Just read up on the threads on cost of living in Singapore .. 

As for taxes, look up on www.iras.gov.sg

And, for benefits, it all depends if your wife is on 'expat' package, or local terms.

Generally, on expat package, with the pay of 100-150k, that is great. If not, still it is a quite a decent pay.


----------



## artorrance

Hi folks, this is my first post! 

I was wondering the same thing as vagtsio. My wife is still in high level discussions with her employer about a move but we are seriously considering the move.

We have 2 children aged 8 and 5 and initially we will only have one salary to live on as my resposibility will be the kids. However the up side is that there appears to be a real 'expat package' on offer with all housing and schooling costs paid for by the company.

Our salary would be circa £50K with an additional living allowance added on top. What do people think about this for cost of living as I understand Singapore isn't always the cheapest?

My initial thoughts are this is ok as housing and schooling is paid for.


----------



## D^Quixote

Hi Artorrance,

With that salary, topped up with the full expat package, I'm sure you and your family will be living quite comfortably here. You're right, Singapore isn't always the cheapest place to stay, especially when you compare it to other SEA countries. But bear in mind that most do ok with S$2,400/mth (£1,000 thereabouts). There are a few costs of living reports around, mostly done by expats as well. The pace of life might be a bigger concern though. At the end of the day, I think it's all bout the kind of lifestyle that you and your family would like to lead here.

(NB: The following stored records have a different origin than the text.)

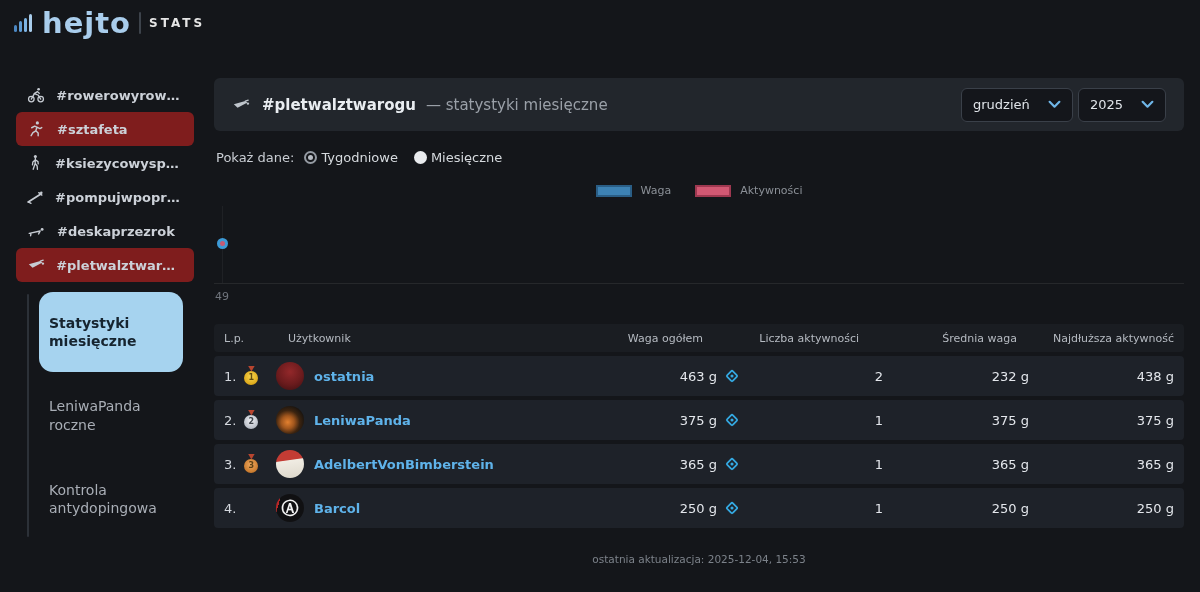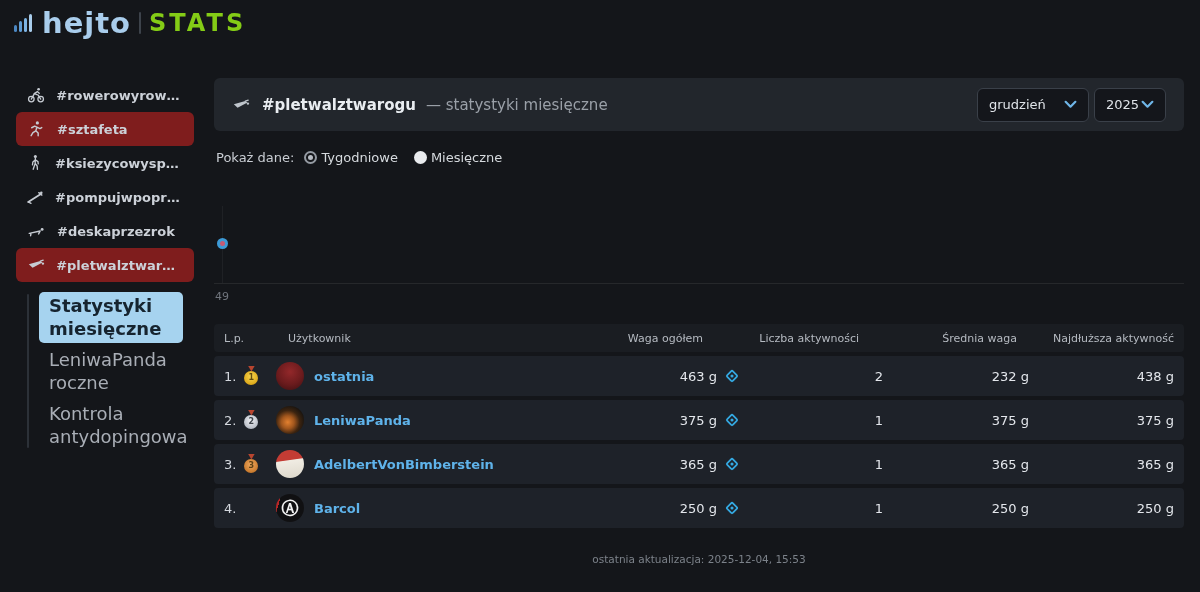--- a/index.html
+++ b/index.html
@@ -18,7 +18,7 @@
   .logo-bars i:nth-child(4){height:18px;background:#a9cdec;}
   .logo-hejto{font-size:29px;font-weight:bold;color:#a9cdec;letter-spacing:1px;}
   .logo-sep{width:2px;height:22px;background:#3d434b;border-radius:1px;}
-  .logo-stats{font-size:24px;font-weight:bold;color:#84cc16;letter-spacing:3px;}
+  .logo-stats{font-size:12px;font-weight:bold;color:#e5e5e5;letter-spacing:3px;}
   
   .sidebar{position:absolute;left:16px;top:78px;width:178px;}
   .side-item{display:flex;align-items:center;gap:11px;height:34px;padding:0 10px;border-radius:6px;

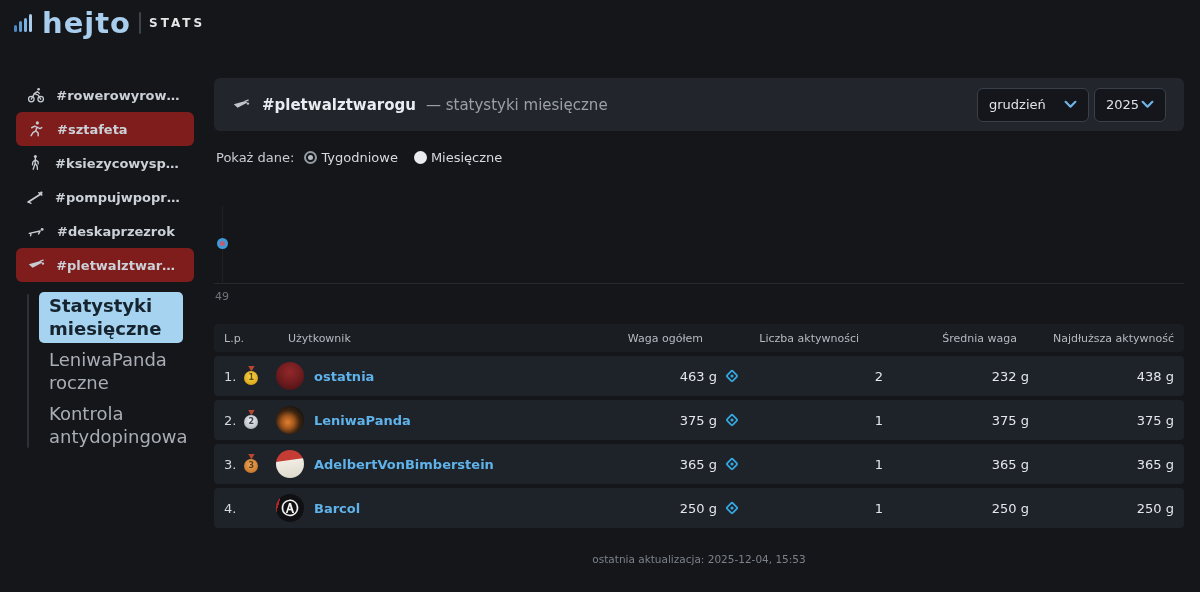--- a/index.html
+++ b/index.html
@@ -42,7 +42,7 @@
     border:1px solid #3a4049;border-radius:6px;height:34px;padding:0 11px;color:#e0e4e9;
     font-size:13px;box-sizing:border-box;cursor:pointer;}
   .select.month{width:112px;}
-  .select.year{width:72px;}
+  .select.year{width:88px;}
   
   .controls{position:absolute;left:216px;top:150px;display:flex;align-items:center;gap:10px;
     font-size:13px;color:#c9cdd3;}

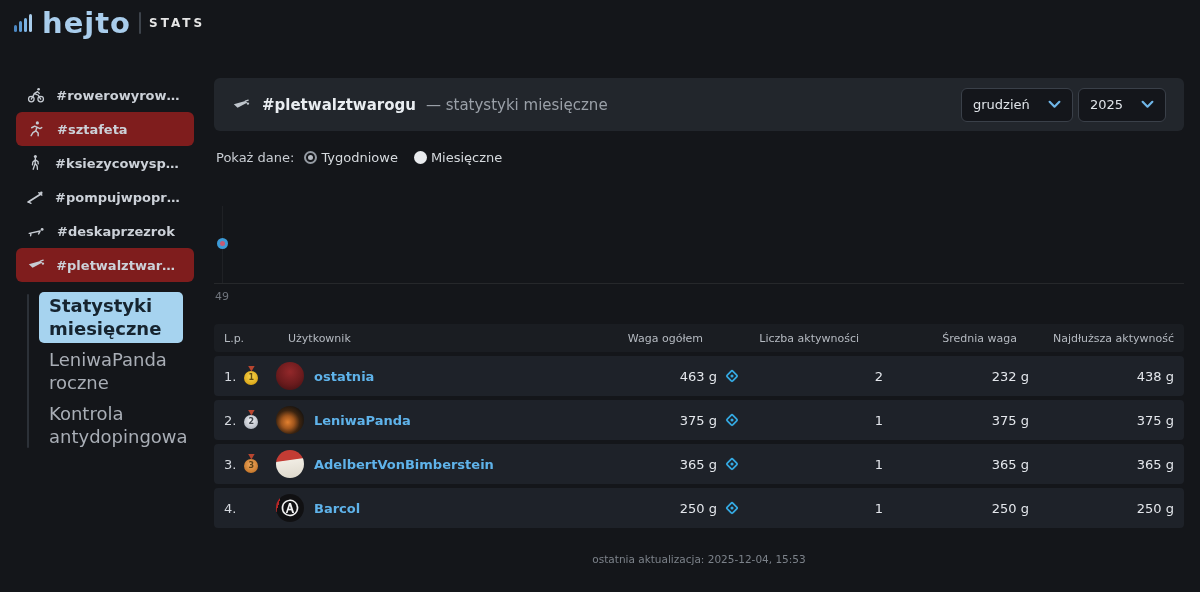--- a/index.html
+++ b/index.html
@@ -222,6 +222,16 @@
   </div>
 
   <div class="chart">
+    <div class="legend" id="legend">
+        <div class="legend-entry">
+     <span class="legend-box" style="background:#3d82b4;border-color:#2a5e86"></span>
+     <span>Waga</span>
+   </div>
+        <div class="legend-entry">
+     <span class="legend-box" style="background:#d25873;border-color:#9e3850"></span>
+     <span>Aktywności</span>
+   </div>
+      </div>
     <div class="grid-v"></div>
     <div class="grid-h"></div>
     <div class="point">

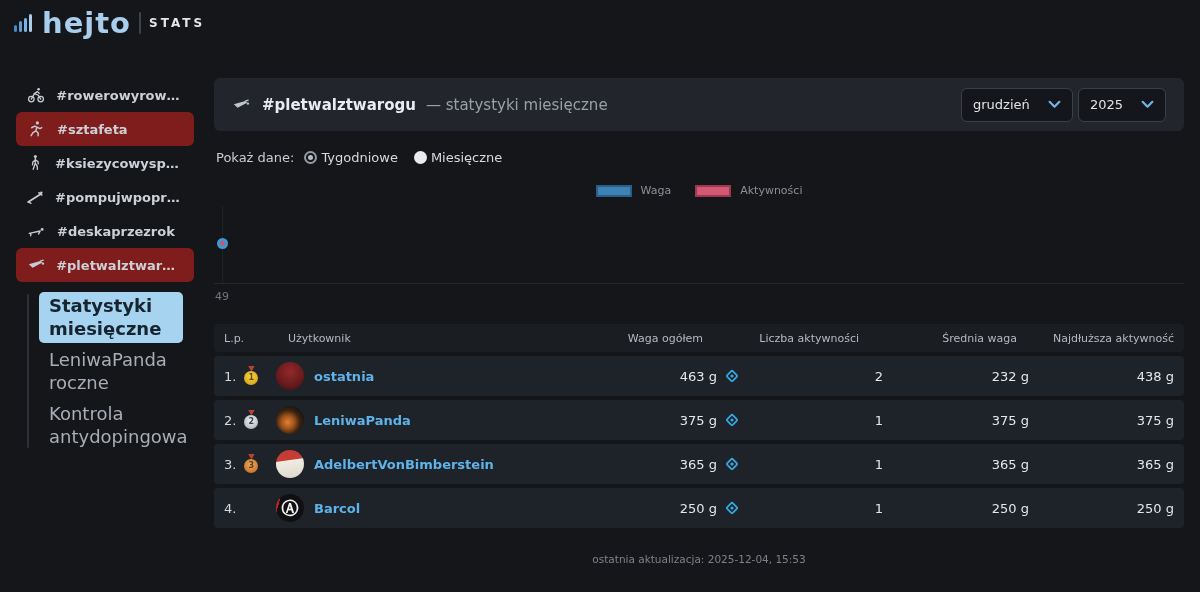--- a/index.html
+++ b/index.html
@@ -28,7 +28,7 @@
   .side-item .lbl{white-space:nowrap;overflow:hidden;text-overflow:ellipsis;}
   .submenu-wrap{position:relative;margin:10px 0 0 11px;padding-left:12px;}
   .submenu-line{position:absolute;left:0;top:2px;bottom:2px;width:2px;background:#2c3138;border-radius:1px;}
-  .sub-item{font-size:18px;color:#a9aeb6;padding:2px 10px;border-radius:5px;margin:3px 0;line-height:1.3;
+  .sub-item{font-size:14px;color:#a9aeb6;padding:22px 10px;border-radius:14px;margin:3px 0;line-height:1.3;
     width:144px;box-sizing:border-box;cursor:pointer;}
   .sub-item.active{background:#a6d3ef;color:#16242f;font-weight:bold;}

I'm guessing that one of your main concerns will be the schooling here. You might want to check out this site, it looks quite useful, although I haven't really gone through it yet. I'm sure you can find most of the info you'll need on expatforum anyway. Let me know if there's anything else you'd like to find out. Don't worry, you guys are going to have a great time!


----------



## artorrance

Thanks for the information. The move is still in the early days of discussion but it's good to get some details from people who are there.


----------



## emilysears

I think you'll be fine on that package so long as you don't need a car. Car prices are rediculous at circa $60,000 for a 2 year old Suzuki Vitara. If you're living within walking distance to the school of your choice then you'll be fine. Singapore is an excellent choice for a family to live.


----------